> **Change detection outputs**
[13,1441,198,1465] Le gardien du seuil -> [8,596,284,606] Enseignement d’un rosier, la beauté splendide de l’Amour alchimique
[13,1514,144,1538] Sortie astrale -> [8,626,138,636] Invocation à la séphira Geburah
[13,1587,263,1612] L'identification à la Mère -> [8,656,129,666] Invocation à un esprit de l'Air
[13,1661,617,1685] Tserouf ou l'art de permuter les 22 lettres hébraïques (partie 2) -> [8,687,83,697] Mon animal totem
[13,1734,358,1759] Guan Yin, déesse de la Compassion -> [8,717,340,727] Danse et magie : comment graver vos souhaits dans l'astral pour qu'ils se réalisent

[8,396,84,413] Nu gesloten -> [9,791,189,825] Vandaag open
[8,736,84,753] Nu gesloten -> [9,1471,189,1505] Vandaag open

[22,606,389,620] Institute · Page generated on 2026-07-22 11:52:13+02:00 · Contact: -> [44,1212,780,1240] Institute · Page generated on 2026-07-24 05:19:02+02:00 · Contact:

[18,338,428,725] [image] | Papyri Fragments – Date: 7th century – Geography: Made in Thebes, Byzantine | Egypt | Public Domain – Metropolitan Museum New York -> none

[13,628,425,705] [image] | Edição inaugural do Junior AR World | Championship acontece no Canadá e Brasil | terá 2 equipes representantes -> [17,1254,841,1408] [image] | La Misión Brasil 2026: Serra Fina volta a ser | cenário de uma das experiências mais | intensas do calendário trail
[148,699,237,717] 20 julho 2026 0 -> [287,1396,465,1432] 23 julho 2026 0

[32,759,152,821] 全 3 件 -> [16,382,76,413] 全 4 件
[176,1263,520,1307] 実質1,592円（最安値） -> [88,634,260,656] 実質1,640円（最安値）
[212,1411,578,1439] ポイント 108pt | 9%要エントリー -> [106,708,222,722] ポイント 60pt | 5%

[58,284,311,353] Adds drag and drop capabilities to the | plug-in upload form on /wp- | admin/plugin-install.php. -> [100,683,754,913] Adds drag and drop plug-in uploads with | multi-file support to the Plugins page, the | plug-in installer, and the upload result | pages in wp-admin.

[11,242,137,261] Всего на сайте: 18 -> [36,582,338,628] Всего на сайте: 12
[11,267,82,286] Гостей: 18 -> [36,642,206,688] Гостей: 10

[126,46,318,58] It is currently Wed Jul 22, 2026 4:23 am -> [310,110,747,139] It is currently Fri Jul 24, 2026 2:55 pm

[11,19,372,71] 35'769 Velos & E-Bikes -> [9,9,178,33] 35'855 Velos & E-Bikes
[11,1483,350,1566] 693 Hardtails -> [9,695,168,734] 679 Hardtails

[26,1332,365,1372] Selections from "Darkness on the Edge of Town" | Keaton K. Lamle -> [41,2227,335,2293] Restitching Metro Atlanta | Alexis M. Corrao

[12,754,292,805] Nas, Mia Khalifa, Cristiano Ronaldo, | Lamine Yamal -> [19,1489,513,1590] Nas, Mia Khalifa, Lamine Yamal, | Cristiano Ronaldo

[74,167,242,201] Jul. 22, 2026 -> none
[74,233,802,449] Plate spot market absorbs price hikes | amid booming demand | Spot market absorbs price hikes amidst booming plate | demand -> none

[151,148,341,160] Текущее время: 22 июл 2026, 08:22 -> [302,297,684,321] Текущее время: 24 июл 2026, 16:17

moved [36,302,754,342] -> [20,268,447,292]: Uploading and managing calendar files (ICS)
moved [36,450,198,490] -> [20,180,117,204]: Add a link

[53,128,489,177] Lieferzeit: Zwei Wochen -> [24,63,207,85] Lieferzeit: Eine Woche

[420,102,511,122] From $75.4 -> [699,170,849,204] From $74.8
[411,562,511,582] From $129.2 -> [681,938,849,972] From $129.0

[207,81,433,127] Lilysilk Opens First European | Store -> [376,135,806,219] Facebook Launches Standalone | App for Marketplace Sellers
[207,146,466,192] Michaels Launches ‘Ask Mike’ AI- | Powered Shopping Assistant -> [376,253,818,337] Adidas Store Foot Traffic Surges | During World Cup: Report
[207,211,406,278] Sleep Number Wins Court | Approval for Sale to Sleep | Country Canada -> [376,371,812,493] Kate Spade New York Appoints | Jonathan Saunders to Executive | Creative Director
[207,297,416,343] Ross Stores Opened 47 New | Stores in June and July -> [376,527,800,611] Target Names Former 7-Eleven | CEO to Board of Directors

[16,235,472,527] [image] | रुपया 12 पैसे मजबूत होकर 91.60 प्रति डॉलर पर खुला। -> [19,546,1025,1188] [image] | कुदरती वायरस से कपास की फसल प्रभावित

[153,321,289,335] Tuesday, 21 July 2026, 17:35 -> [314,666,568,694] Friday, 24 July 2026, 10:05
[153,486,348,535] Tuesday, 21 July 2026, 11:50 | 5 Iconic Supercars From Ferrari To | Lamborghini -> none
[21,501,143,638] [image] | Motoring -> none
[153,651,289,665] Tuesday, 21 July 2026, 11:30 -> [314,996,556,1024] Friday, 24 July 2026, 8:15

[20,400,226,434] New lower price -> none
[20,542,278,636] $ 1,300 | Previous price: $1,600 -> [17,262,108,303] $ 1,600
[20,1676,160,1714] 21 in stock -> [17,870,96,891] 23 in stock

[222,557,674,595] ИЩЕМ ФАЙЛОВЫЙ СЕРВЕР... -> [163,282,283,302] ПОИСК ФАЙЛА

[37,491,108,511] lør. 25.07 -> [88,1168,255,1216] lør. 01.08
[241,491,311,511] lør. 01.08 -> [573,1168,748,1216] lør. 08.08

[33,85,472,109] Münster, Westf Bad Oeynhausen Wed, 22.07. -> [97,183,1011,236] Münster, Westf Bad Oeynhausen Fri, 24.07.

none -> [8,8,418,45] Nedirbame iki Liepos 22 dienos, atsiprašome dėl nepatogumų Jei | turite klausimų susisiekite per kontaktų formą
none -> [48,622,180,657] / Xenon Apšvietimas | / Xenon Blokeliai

> **Task brief**
Please copy every line from the entries that includes the word "July".

> **Exercise answer**
[207,297,416,343] Ross Stores Opened 47 New | Stores in June and July -> [376,527,800,611] Target Names Former 7-Eleven | CEO to Board of Directors
[153,321,289,335] Tuesday, 21 July 2026, 17:35 -> [314,666,568,694] Friday, 24 July 2026, 10:05
[153,486,348,535] Tuesday, 21 July 2026, 11:50 | 5 Iconic Supercars From Ferrari To | Lamborghini -> none
[153,651,289,665] Tuesday, 21 July 2026, 11:30 -> [314,996,556,1024] Friday, 24 July 2026, 8:15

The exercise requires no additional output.